### [PROBLEM STATEMENT]
Copy exactly, beginning with the line holding "font-size: 10px ->" and ending with the final line of the data beneath this task; copy nothing else, and leave out every picture.
(THE DATA)
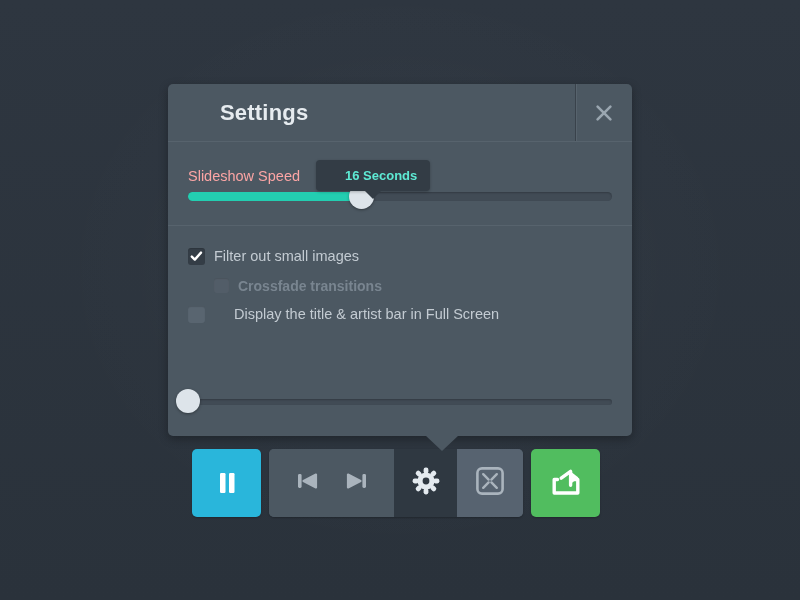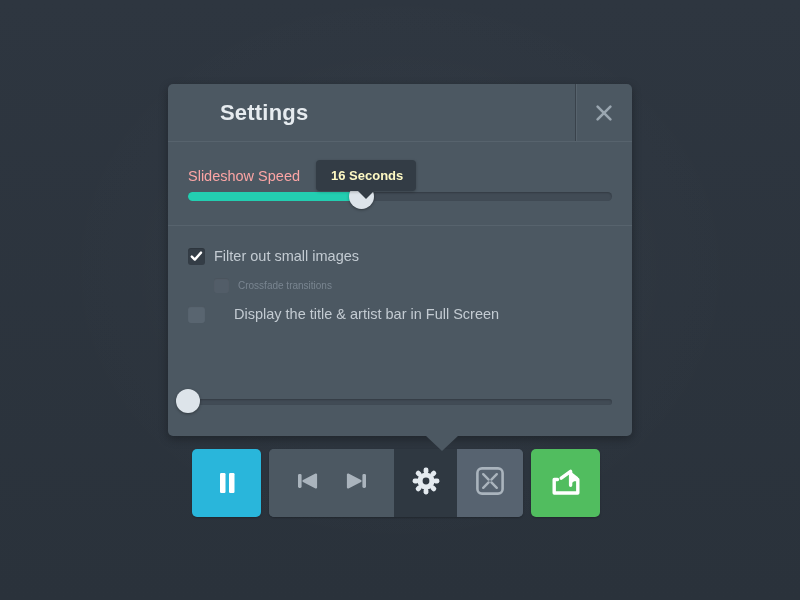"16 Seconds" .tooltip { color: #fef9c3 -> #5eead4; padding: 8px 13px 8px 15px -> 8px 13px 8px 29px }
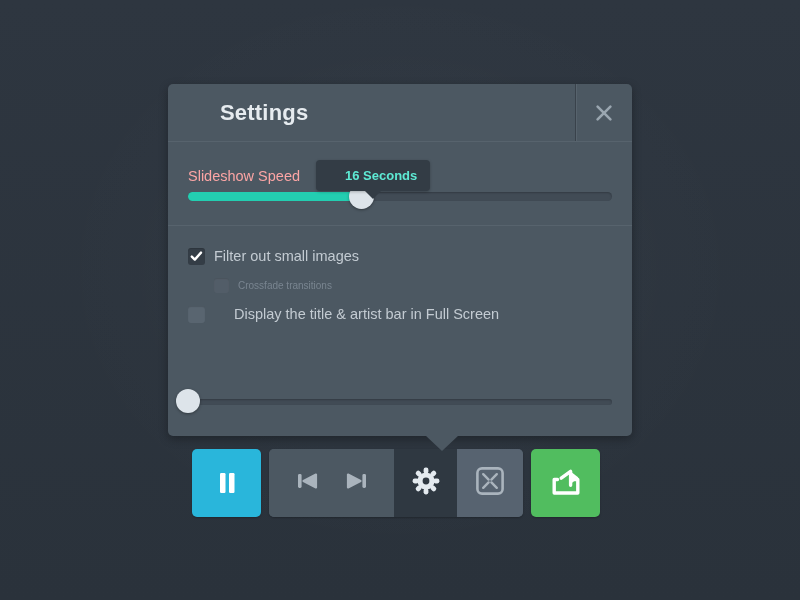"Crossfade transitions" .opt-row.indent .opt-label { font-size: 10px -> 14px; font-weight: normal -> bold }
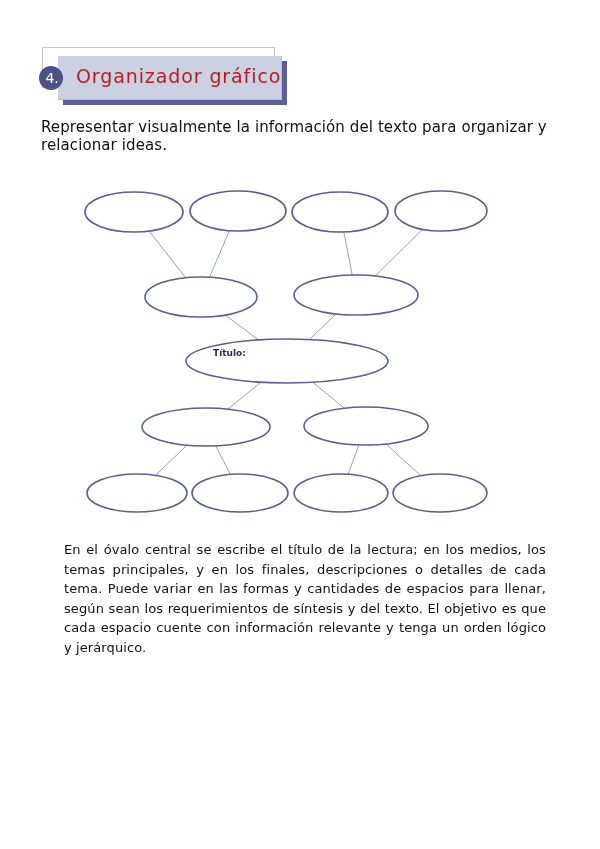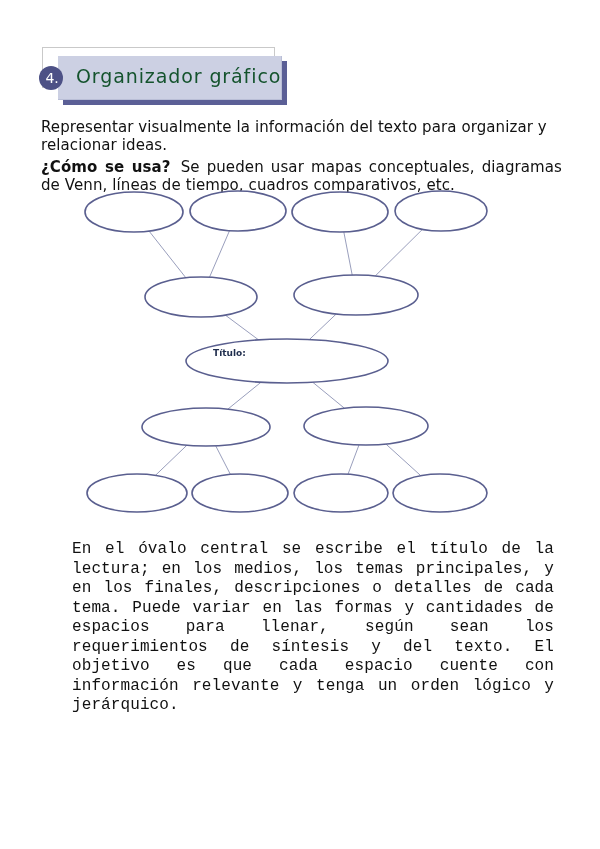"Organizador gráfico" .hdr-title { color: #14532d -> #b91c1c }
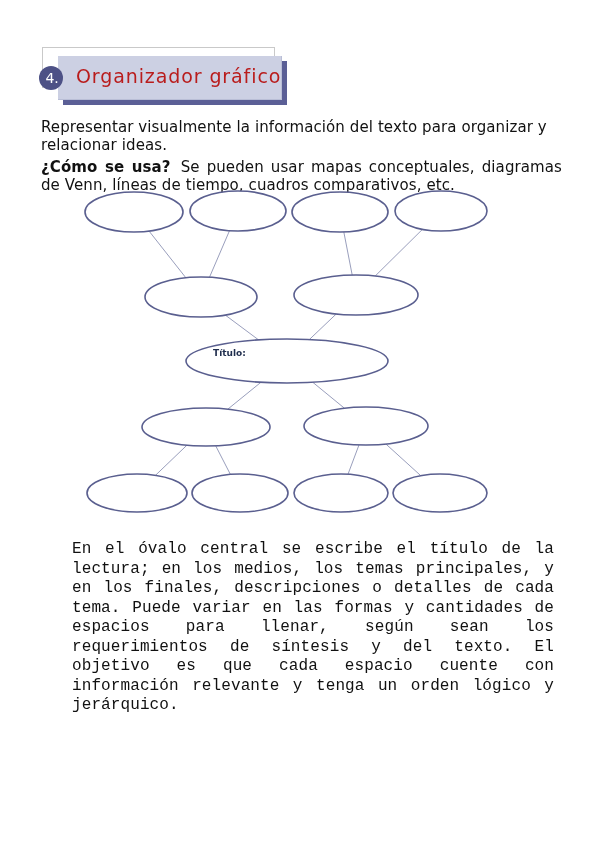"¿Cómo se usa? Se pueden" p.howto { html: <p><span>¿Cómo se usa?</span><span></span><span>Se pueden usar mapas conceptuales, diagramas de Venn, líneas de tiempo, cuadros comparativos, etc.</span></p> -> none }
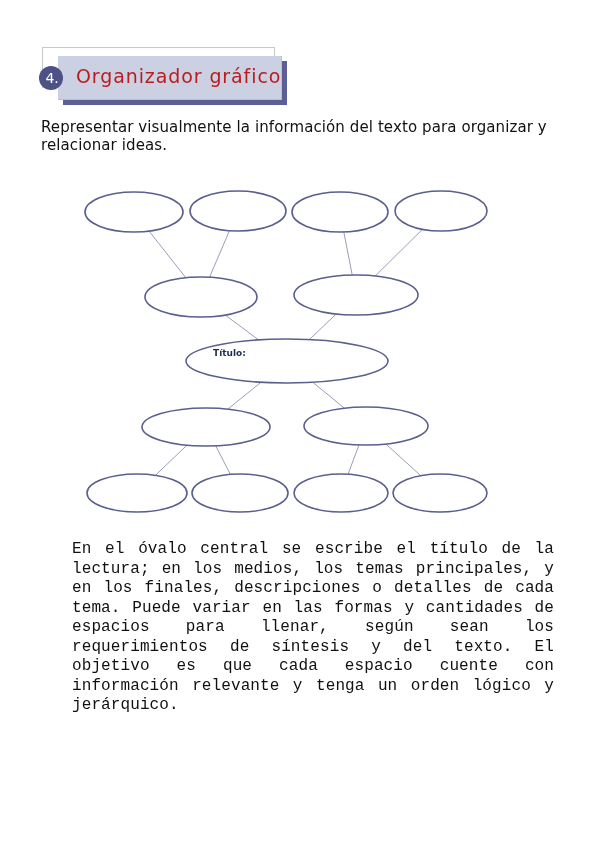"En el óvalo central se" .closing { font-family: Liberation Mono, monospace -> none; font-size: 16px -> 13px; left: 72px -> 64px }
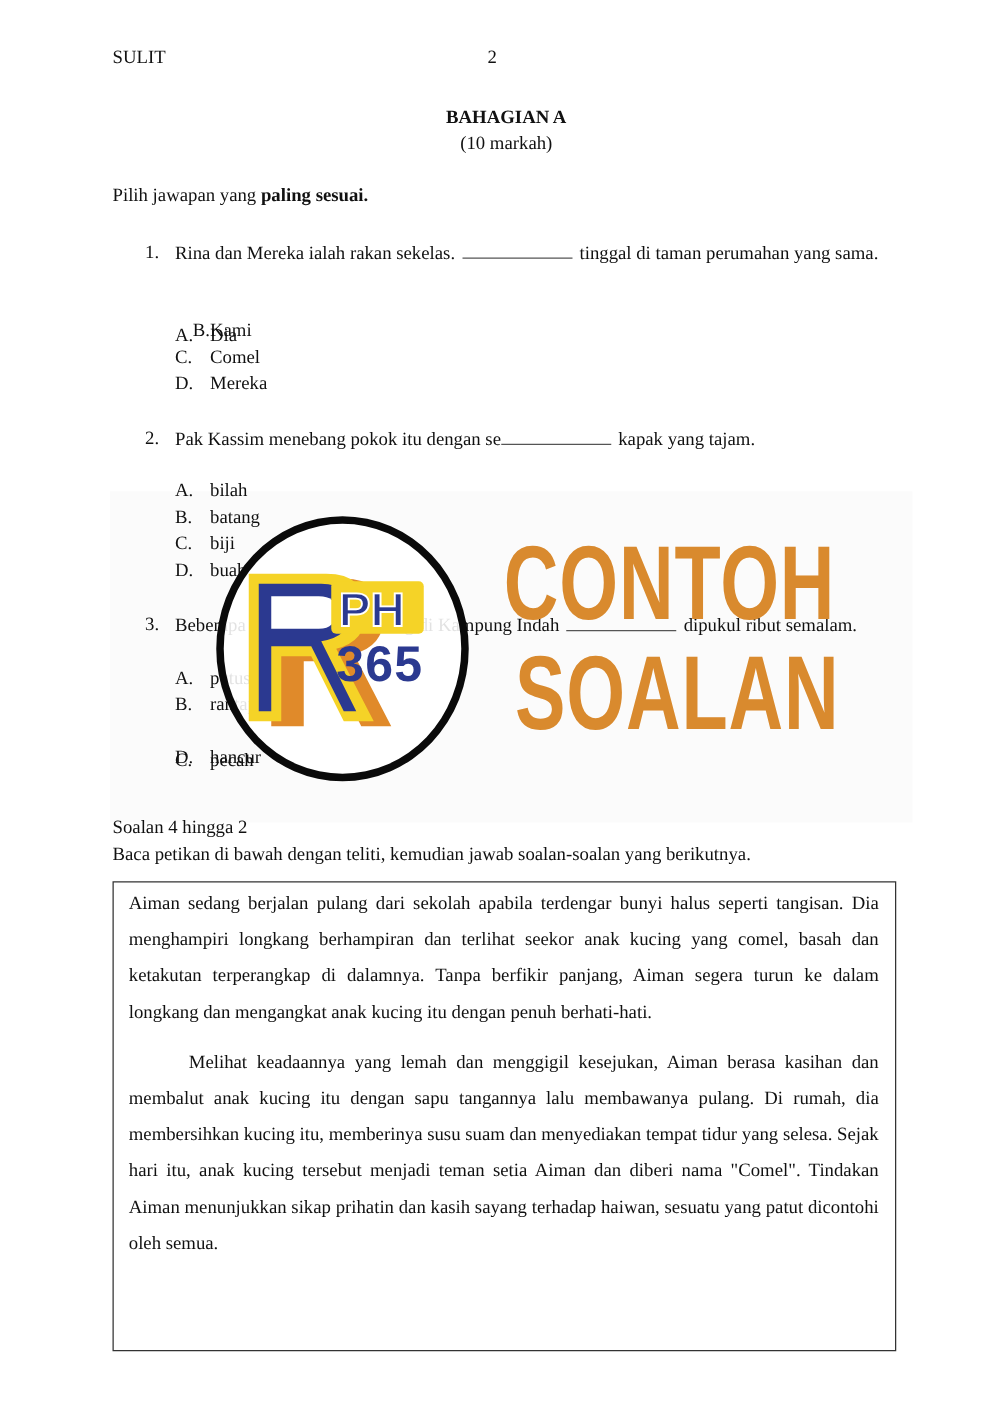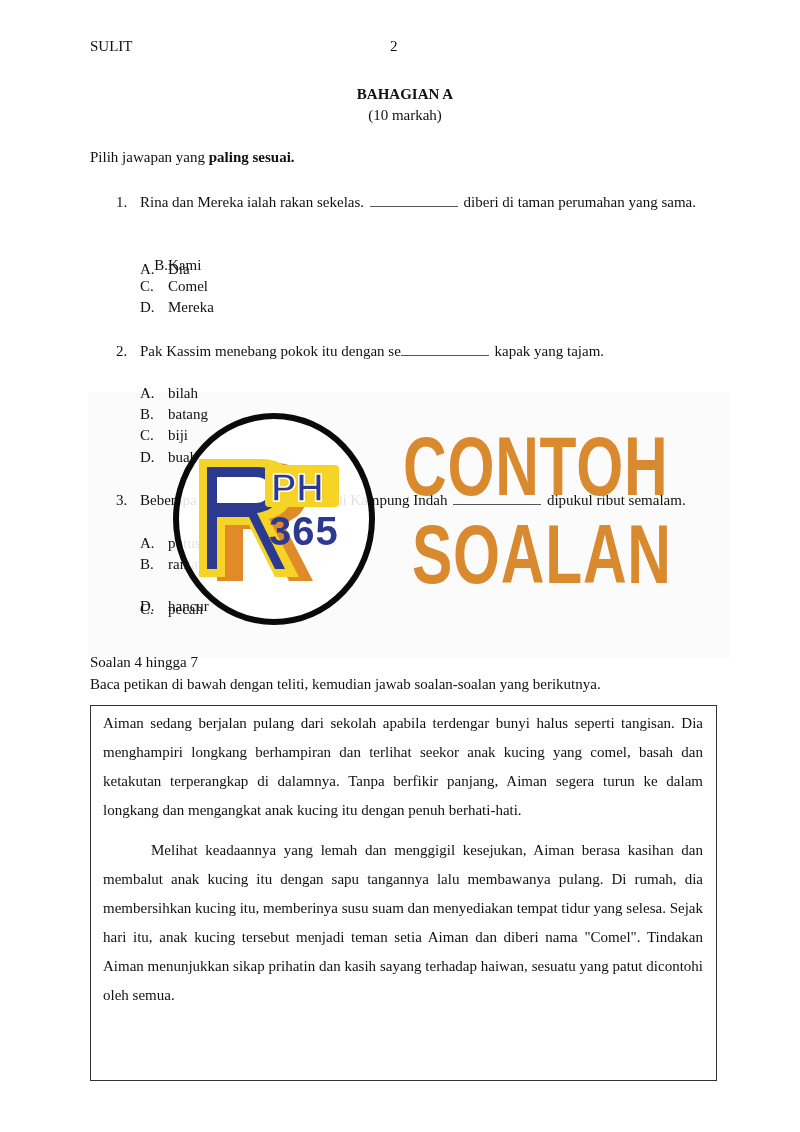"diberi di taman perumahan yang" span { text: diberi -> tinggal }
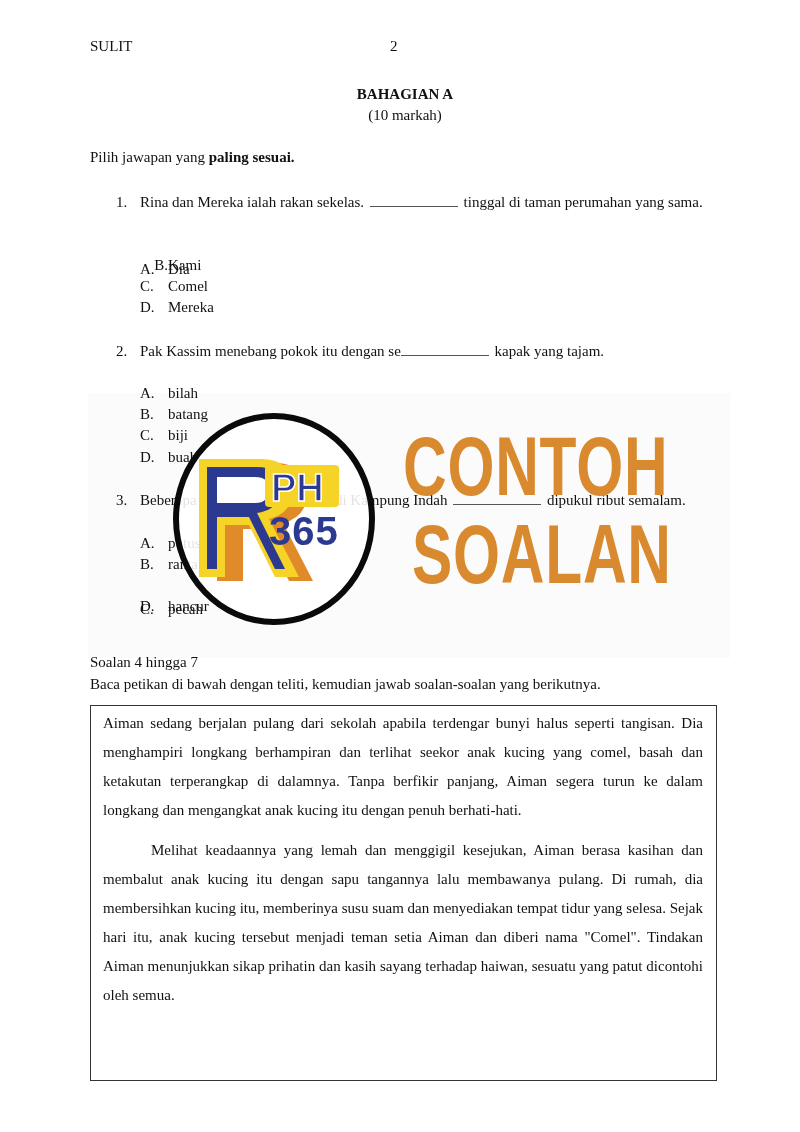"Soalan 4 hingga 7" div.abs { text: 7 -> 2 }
(End THE DATA)
### [RESULT]
"Crossfade transitions" .opt-row.indent .opt-label { font-size: 10px -> 14px; font-weight: normal -> bold }
"Organizador gráfico" .hdr-title { color: #14532d -> #b91c1c }
"¿Cómo se usa? Se pueden" p.howto { html: <p><span>¿Cómo se usa?</span><span></span><span>Se pueden usar mapas conceptuales, diagramas de Venn, líneas de tiempo, cuadros comparativos, etc.</span></p> -> none }
"En el óvalo central se" .closing { font-family: Liberation Mono, monospace -> none; font-size: 16px -> 13px; left: 72px -> 64px }
"diberi di taman perumahan yang" span { text: diberi -> tinggal }
"Soalan 4 hingga 7" div.abs { text: 7 -> 2 }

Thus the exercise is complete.